China has by far the highest rate at approximately 145%. Among other countries, Cambodia (46% country-specific rate, currently paused), Vietnam (46%, paused), Bangladesh (37%, paused), and Thailand (36%, paused) face the highest proposed country-specific rates when the 90-day pause expires. Canada and Mexico face 25% active tariffs. Most other countries face only the 10% baseline during the pause period.

Are any products completely exempt from Trump's 2025 tariffs?

As of April 2025, formal exemptions exist for: certain pharmaceutical products (pending the separate pharma tariff investigation), some semiconductor manufacturing equipment (temporary), certain rare earth minerals, products covered by specific bilateral agreements, and humanitarian goods. The exemption list is published by USTR and changes frequently as petition decisions are made.

How do I look up my product's tariff exposure?

1) Find your product's 10-digit HTS code at hts.usitc.gov. 2) Search the USTR tariff annexes for your HTS code. 3) Check CBP's online resources for current duty rates. Alternatively, use TrumpBot's tariff checker at trumpbot.online/tools/tariff-checker for a simplified lookup. For complex supply chains, consult a licensed customs broker.

What is the economic impact of the 2025 tariff regime?

Estimates vary: the Peterson Institute projects $1,200–$2,100 additional annual costs per US household. GDP impact estimates from major banks range from –0.4% to –1.2% for 2025. The Federal Reserve has indicated tariff-driven inflation complicates its rate-setting decisions. These are projections, not certainties, and depend heavily on how long tariffs remain in place and the scale of foreign retaliation.

Can I apply for a tariff exclusion for my products?

Yes. USTR accepts exclusion petitions from businesses demonstrating that: the tariffed product is not available domestically, removing the tariff would not harm national security, and the tariff creates severe economic hardship. The exclusion process can take 6–12 months. More information at ustr.gov. Many importers work with trade attorneys to file strong petitions.

How are tariffs affecting US consumer prices?

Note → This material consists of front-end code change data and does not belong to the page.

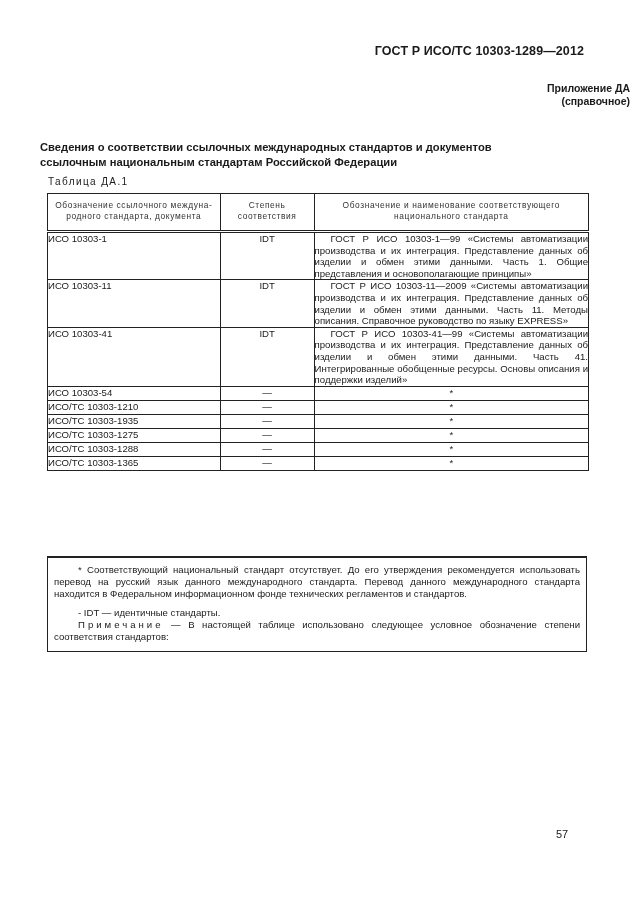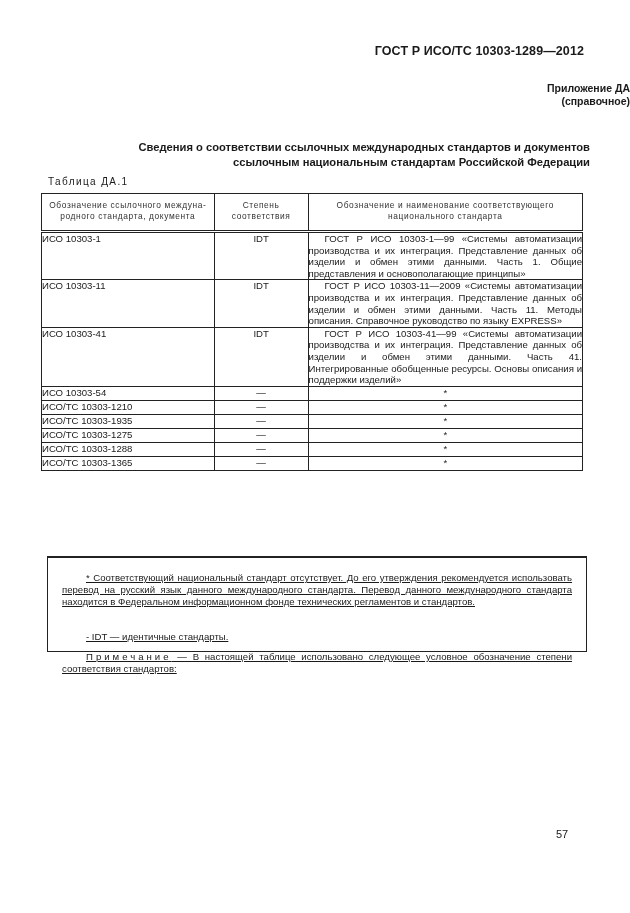--- a/index.html
+++ b/index.html
@@ -1,35 +1,35 @@
 <!DOCTYPE html>
 <html><head>
 <meta charset="utf-8">
 <style>
   html, body { margin: 0; padding: 0; background: #ffffff; }
   body { width: 630px; height: 913px; position: relative; overflow: hidden;
          font-family: "Liberation Sans", "DejaVu Sans", sans-serif; color: #1a1a1a; }
   .page-header { position: absolute; top: 44px; right: 46px; font-weight: bold; font-size: 12.5px; letter-spacing: 0.1px; }
   .appendix { position: absolute; top: 82px; left: 0; width: 630px; text-align: right; font-weight: bold; font-size: 10.5px; line-height: 13px; }
-  .title { position: absolute; top: 140px; left: 40px; width: 550px; text-align: right; font-weight: bold; font-size: 11.2px; line-height: 15px; }
+  .title { position: absolute; top: 140px; left: 40px; width: 550px; text-align: left; font-weight: bold; font-size: 11.2px; line-height: 15px; }
   .table-label { position: absolute; top: 176px; left: 48px; font-size: 10px; letter-spacing: 1.4px; }
-  table.main { position: absolute; top: 193px; left: 41px; width: 542px; border-collapse: collapse; font-size: 9.6px; }
+  table.main { position: absolute; top: 193px; left: 47px; width: 542px; border-collapse: collapse; font-size: 9.6px; }
   table.main td, table.main th { border: 1px solid #222; vertical-align: top; padding: 0; }
   table.main th { font-weight: normal; font-size: 8.4px; letter-spacing: 0.6px; color: #333; text-align: center; line-height: 11px; padding: 6px 6px 8px 6px; }
   table.main thead tr { border-bottom: 3px double #222; }
   table.main thead th { border-bottom: 3px double #222; }
   col.c1 { width: 173px; } col.c2 { width: 94px; } col.c3 { width: 275px; }
   td.code { padding: 3px 6px 2px 6px; line-height: 12px; }
   td.deg { text-align: center; padding: 3px 4px 2px 4px; line-height: 12px; }
   td.desc { padding: 3px 6px 3px 6px; line-height: 11.6px; text-align: justify; font-size: 9.6px; }
   td.desc .ind { display: inline-block; width: 16px; }
   td.star { text-align: center; padding: 3px 4px 2px 4px; line-height: 12px; }
   tr.short td { height: 13px; }
   .footnote-box { position: absolute; top: 556px; left: 47px; width: 540px; height: 96px; border: 1px solid #222; border-top: 2px solid #222; font-size: 9.6px; line-height: 12px; padding: 6px 6px 0 6px; box-sizing: border-box; text-align: justify; }
-  .footnote-box p { margin: 8px; text-decoration: underline; }
+  .footnote-box p { margin: 0; }
   .footnote-box .ind { display: inline-block; width: 24px; }
   .footnote-box .gap { height: 7px; }
   .spaced { letter-spacing: 3px; }
   .page-number { position: absolute; top: 828px; left: 556px; font-size: 11px; }
 </style>
 </head>
 <body>
 
 <div class="page-header">ГОСТ Р ИСО/ТС 10303-1289—2012</div>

Early 2025 CPI data shows modest but measurable tariff pass-through to consumer prices, particularly in electronics (+2.1% YoY in Q1 2025), home goods (+1.8%), and clothing (+1.4%). The pass-through is slower than some models predicted because importers are absorbing some costs and consumers are shifting to lower-price substitutes. Full consumer price impact is expected to become more visible in Q3–Q4 2025 as inventory buffers from pre-tariff importing are drawn down.

Will Trump's tariffs be permanent?

The IEEPA-based tariffs are executive orders that the President can revoke at any time without congressional approval. The 90-day pause mechanism built into the April 2025 announcement suggests an intent to use tariffs as negotiating leverage rather than permanent trade barriers. However, Section 301 China tariffs have been in place since 2018 through multiple administrations, suggesting some tariffs become entrenched regardless of stated intent.

How do Trump's 2025 tariffs compare to historical US tariff levels?

The 2025 tariff regime is the most comprehensive since the Smoot-Hawley Tariff Act of 1930, which raised average tariffs to approximately 45–50% and is widely credited with deepening the Great Depression. The effective 2025 US tariff rate on all imports (weighted average) has risen from approximately 2.5% pre-2025 to an estimated 14–18% post-implementation, the highest since the 1930s.